Improved protocols for DNA and RNA amplification from single cells, together with the growing scale and declining cost of sequencing technologies are making single-cell methods more attractive and accessible to researchers. Steven Hoffman, segment marketing manager for single-cell sequencing at Illumina, a leading sequencing technology provider based in San Diego, has witnessed the growing demand first-hand. “The number of researchers adopting this approach with different requirements for sensitivity, data analyses and visualization is drastically increasing,” he says.

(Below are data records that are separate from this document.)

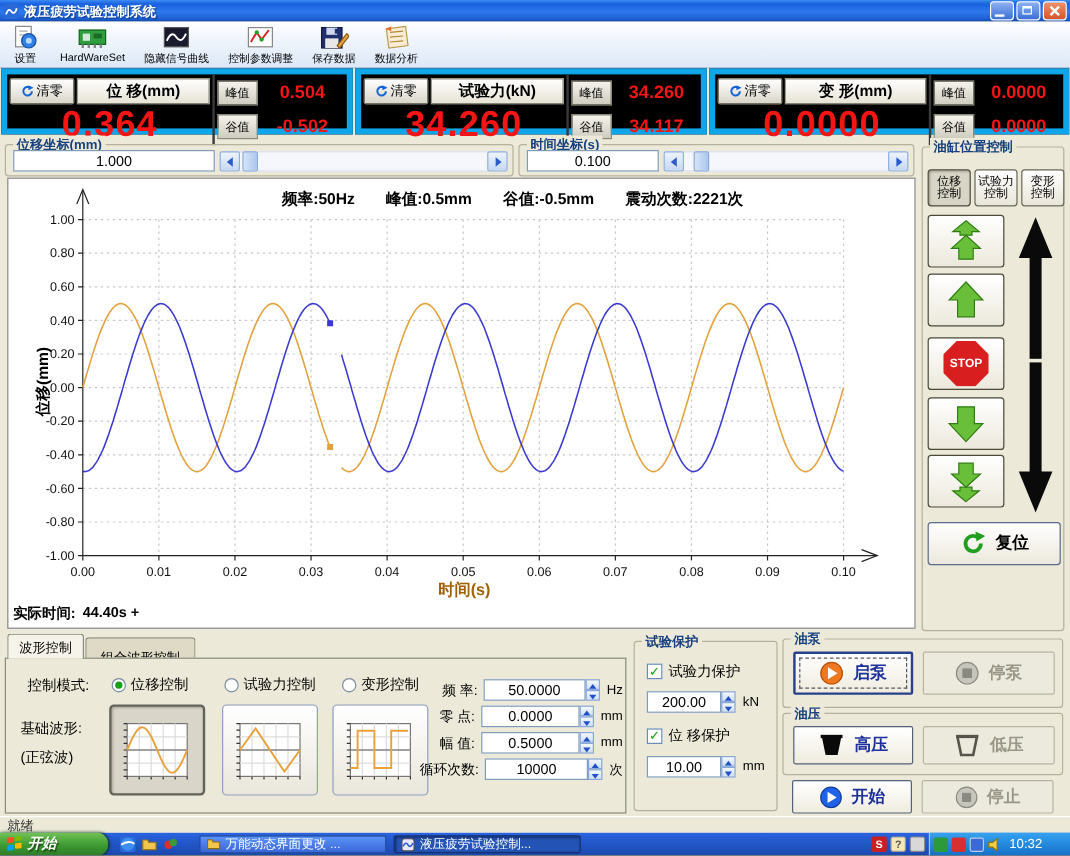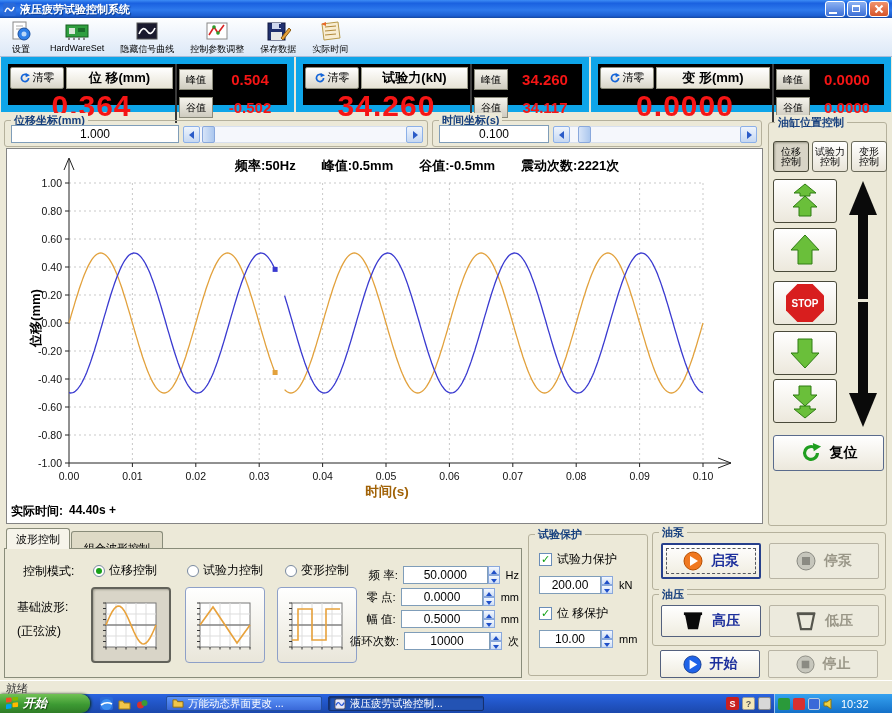--- a/index.html
+++ b/index.html
@@ -220,7 +220,7 @@
           <line x1="8" y1="15" x2="19" y2="14" stroke="#b0883a"></line>
           <polygon points="4,4 9,2 9,6" fill="#e86a2a"></polygon>
         </svg>
-      <span>实际时间</span>
+      <span>数据分析</span>
     </div>
   </div>
 

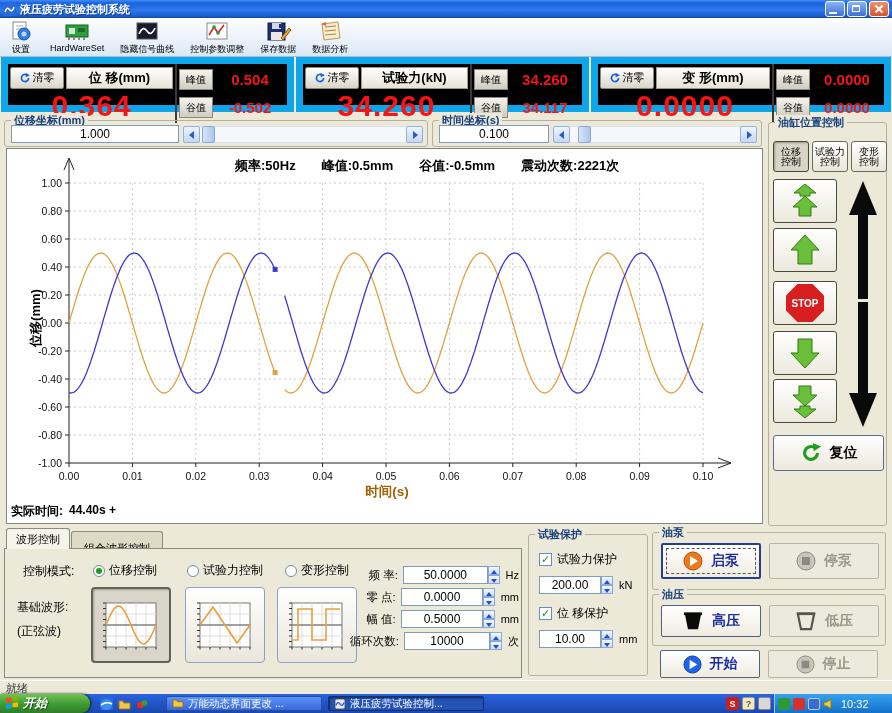--- a/index.html
+++ b/index.html
@@ -29,7 +29,7 @@
   .tb-icon{width:26px;height:23px;display:flex;align-items:center;justify-content:center;}
 
   
-  .meter{position:absolute;top:57px;height:55px;background:#000;border:7px solid #0ea5e9;
+  .meter{position:absolute;top:57px;height:55px;background:#000;border:5px solid #0ea5e9;
     box-sizing:border-box;display:grid;grid-template-columns:1fr 112px;grid-template-rows:25px 1fr;}
   .meter-head{display:flex;align-items:center;}
   .clear-btn{width:52px;height:20px;margin:2px 1px 0 2px;background:linear-gradient(#ffffff,#d9d5c8);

In the past ten years, there has been an exponential growth in the number of publications using single-cell sequencing technologies. “Illumina’s sequencing technologies are able to meet customers’ diverse requirements whilst providing the highest quality single-base read, which is terribly important when dealing with single cells,” Hoffman explains.

However, transforming the vast amount of data generated by single-cell sequencing technologies into useful information remains an important challenge. Novel bioinformatic approaches that ensure the accuracy and reproducibility of results will aid data interpretation and, says Hoffman, help single-cell sequencing technologies transition beyond the R&D space and into the clinic. “As single-cell methods are applied to clinical samples and become integrated into large-scale clinical trials, we hope they will start informing treatment decisions in the not too distant future.”